Aim of the task ▸ Please return the lines below verbatim, beginning at the one that has "- +파이썬을 이용한" and stopping after the one that has "- +강화 학습 공부 후 적용해 보기", and add no other lines.

########

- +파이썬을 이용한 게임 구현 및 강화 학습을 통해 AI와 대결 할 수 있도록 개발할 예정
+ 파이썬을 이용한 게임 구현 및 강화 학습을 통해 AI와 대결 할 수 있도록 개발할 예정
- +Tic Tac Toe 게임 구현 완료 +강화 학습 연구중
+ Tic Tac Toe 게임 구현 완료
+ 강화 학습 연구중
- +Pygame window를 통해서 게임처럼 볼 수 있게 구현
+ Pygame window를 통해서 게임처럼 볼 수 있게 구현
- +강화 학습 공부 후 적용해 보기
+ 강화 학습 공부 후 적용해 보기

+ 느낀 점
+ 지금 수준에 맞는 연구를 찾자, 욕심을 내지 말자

########

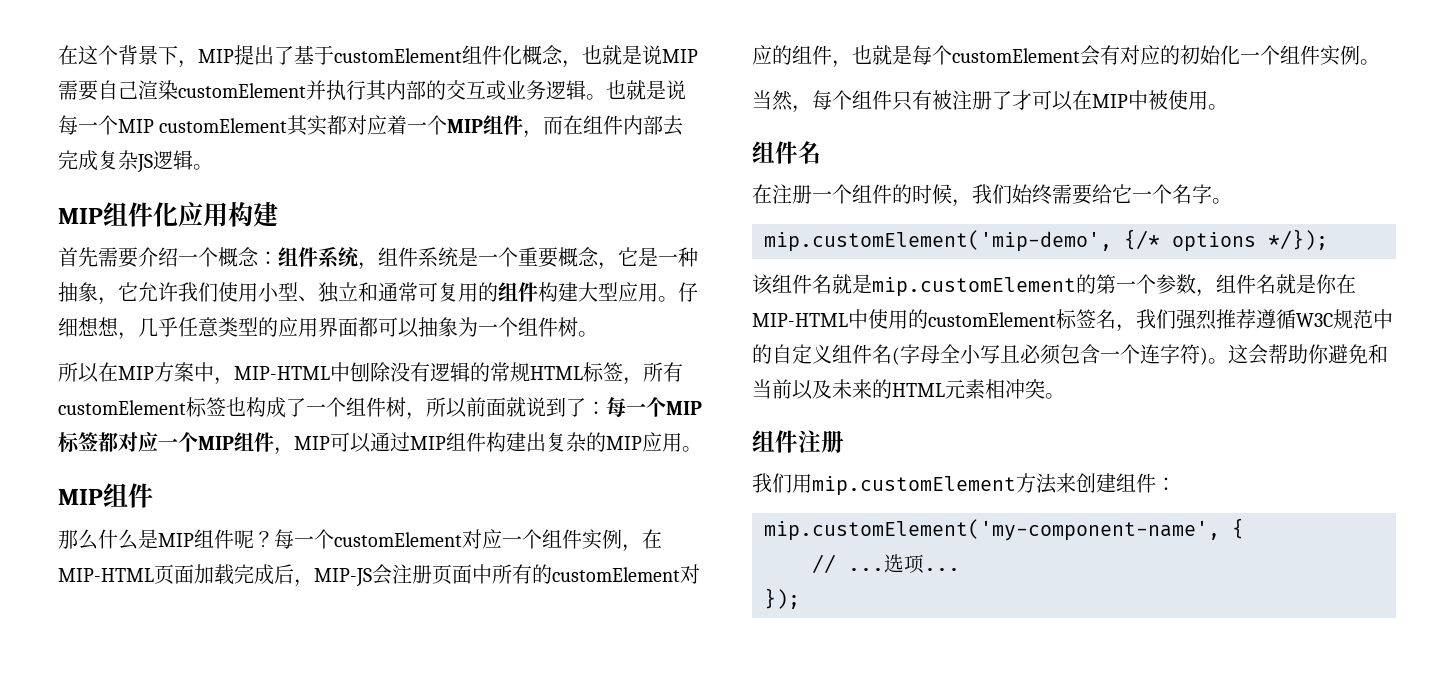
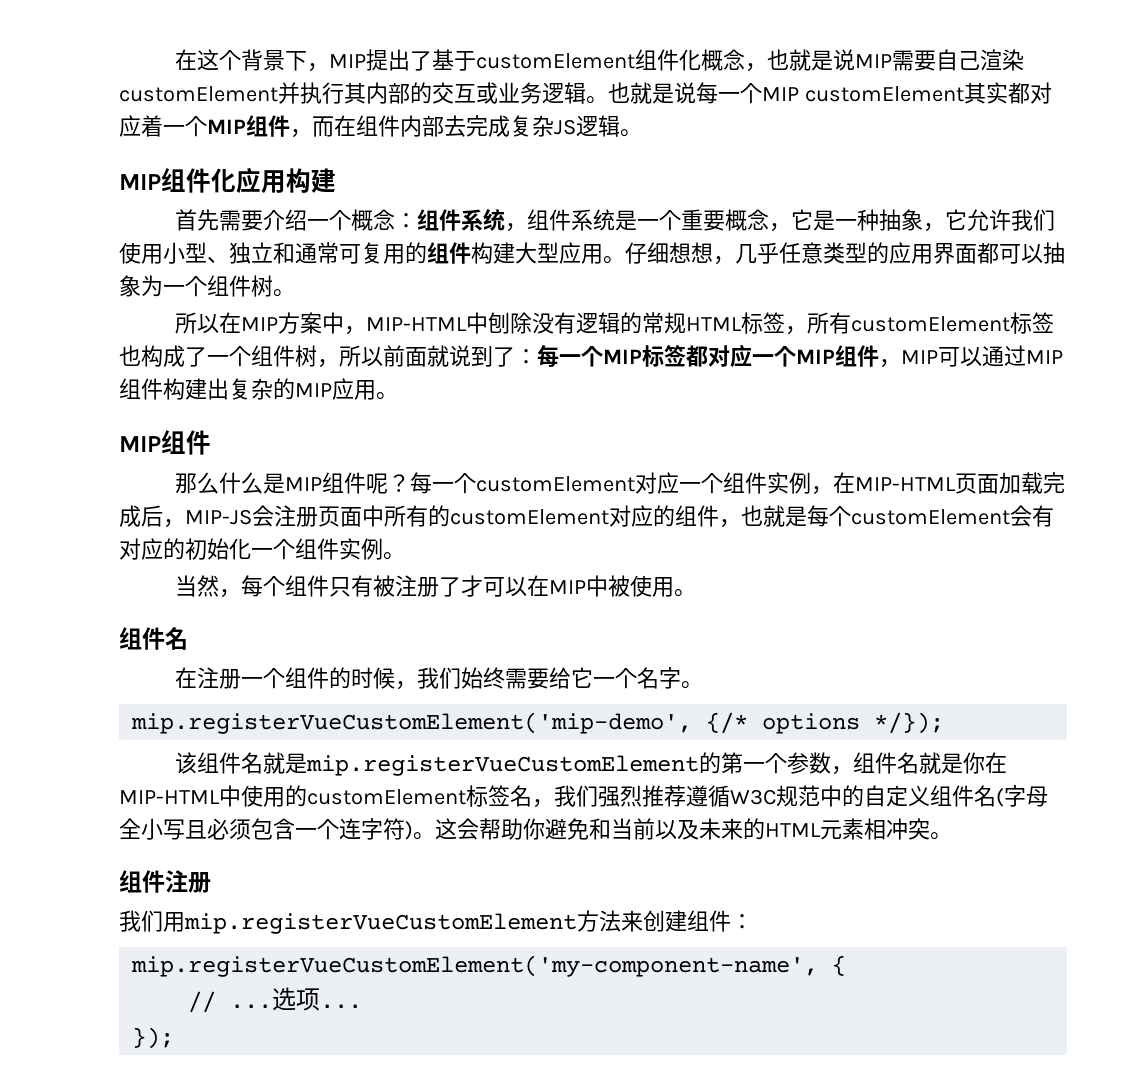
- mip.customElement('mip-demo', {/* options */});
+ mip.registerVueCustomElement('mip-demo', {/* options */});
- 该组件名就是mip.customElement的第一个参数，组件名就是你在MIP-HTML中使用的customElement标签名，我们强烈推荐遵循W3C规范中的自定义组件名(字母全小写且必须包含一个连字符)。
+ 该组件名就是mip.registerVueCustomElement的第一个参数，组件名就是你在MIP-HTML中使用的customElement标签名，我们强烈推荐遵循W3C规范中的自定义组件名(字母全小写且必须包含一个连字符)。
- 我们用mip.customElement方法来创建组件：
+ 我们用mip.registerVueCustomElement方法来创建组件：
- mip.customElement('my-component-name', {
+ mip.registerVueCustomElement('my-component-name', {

########

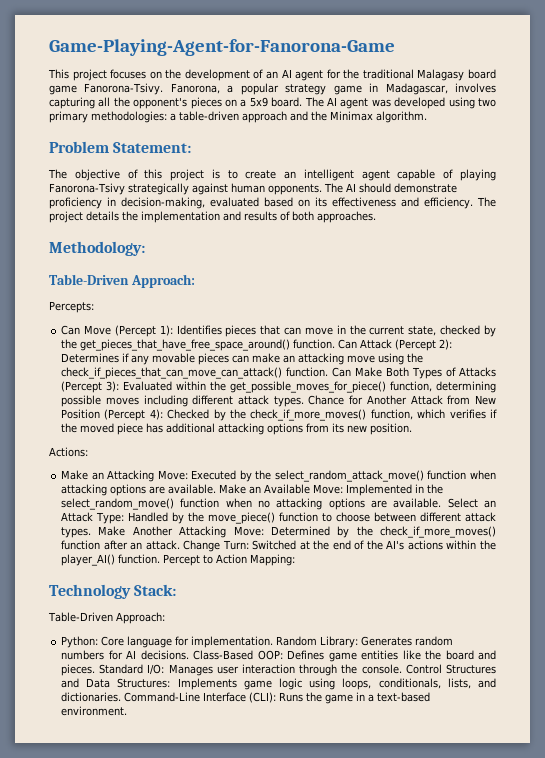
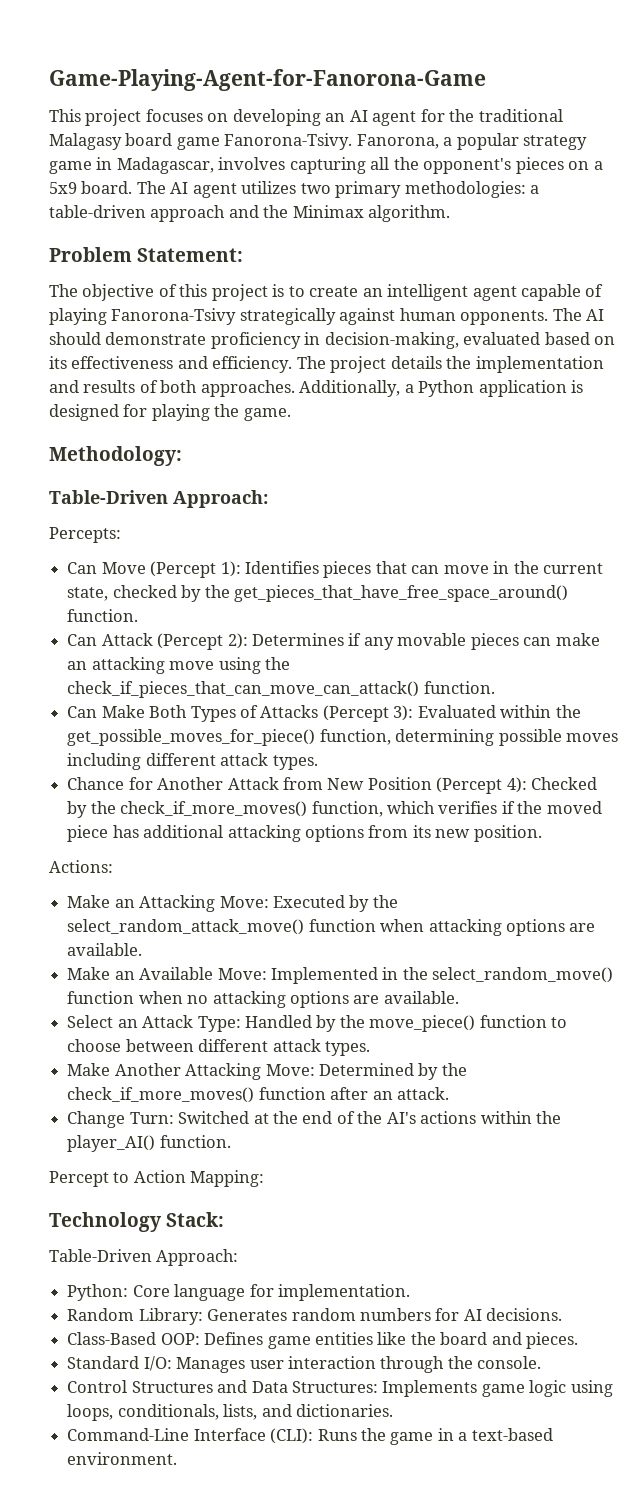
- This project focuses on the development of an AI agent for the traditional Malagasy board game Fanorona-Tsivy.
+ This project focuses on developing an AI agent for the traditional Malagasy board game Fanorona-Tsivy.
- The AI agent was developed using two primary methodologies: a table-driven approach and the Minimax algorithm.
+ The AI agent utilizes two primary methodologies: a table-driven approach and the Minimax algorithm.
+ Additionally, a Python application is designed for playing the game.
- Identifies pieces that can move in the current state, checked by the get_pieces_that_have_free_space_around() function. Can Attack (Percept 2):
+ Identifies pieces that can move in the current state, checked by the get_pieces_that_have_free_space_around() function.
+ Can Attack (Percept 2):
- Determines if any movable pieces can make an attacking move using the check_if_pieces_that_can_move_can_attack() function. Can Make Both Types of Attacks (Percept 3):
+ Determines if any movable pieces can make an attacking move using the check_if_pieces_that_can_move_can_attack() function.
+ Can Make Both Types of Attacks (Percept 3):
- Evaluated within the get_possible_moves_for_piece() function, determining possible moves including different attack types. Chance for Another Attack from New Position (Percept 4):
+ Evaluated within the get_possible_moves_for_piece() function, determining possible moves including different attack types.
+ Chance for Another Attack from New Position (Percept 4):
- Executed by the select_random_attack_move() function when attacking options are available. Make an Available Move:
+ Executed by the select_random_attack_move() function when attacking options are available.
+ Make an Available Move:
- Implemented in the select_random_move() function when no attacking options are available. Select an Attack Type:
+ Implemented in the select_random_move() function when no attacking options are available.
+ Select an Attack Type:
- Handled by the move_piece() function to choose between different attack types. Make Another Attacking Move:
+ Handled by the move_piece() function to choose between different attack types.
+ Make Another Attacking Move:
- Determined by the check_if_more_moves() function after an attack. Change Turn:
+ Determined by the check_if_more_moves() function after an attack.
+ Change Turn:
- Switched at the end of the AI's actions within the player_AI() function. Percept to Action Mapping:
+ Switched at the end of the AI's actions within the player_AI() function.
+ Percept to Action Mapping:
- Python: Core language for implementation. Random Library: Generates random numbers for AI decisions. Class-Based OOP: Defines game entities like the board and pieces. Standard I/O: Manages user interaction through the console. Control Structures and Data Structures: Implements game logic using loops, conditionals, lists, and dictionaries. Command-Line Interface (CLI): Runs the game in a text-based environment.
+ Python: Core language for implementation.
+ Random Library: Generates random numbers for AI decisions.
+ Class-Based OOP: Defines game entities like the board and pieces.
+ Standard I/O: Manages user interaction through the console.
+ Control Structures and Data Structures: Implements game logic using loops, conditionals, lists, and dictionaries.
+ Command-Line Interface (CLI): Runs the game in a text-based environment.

########

Your response ▸
- +파이썬을 이용한 게임 구현 및 강화 학습을 통해 AI와 대결 할 수 있도록 개발할 예정
+ 파이썬을 이용한 게임 구현 및 강화 학습을 통해 AI와 대결 할 수 있도록 개발할 예정
- +Tic Tac Toe 게임 구현 완료 +강화 학습 연구중
+ Tic Tac Toe 게임 구현 완료
+ 강화 학습 연구중
- +Pygame window를 통해서 게임처럼 볼 수 있게 구현
+ Pygame window를 통해서 게임처럼 볼 수 있게 구현
- +강화 학습 공부 후 적용해 보기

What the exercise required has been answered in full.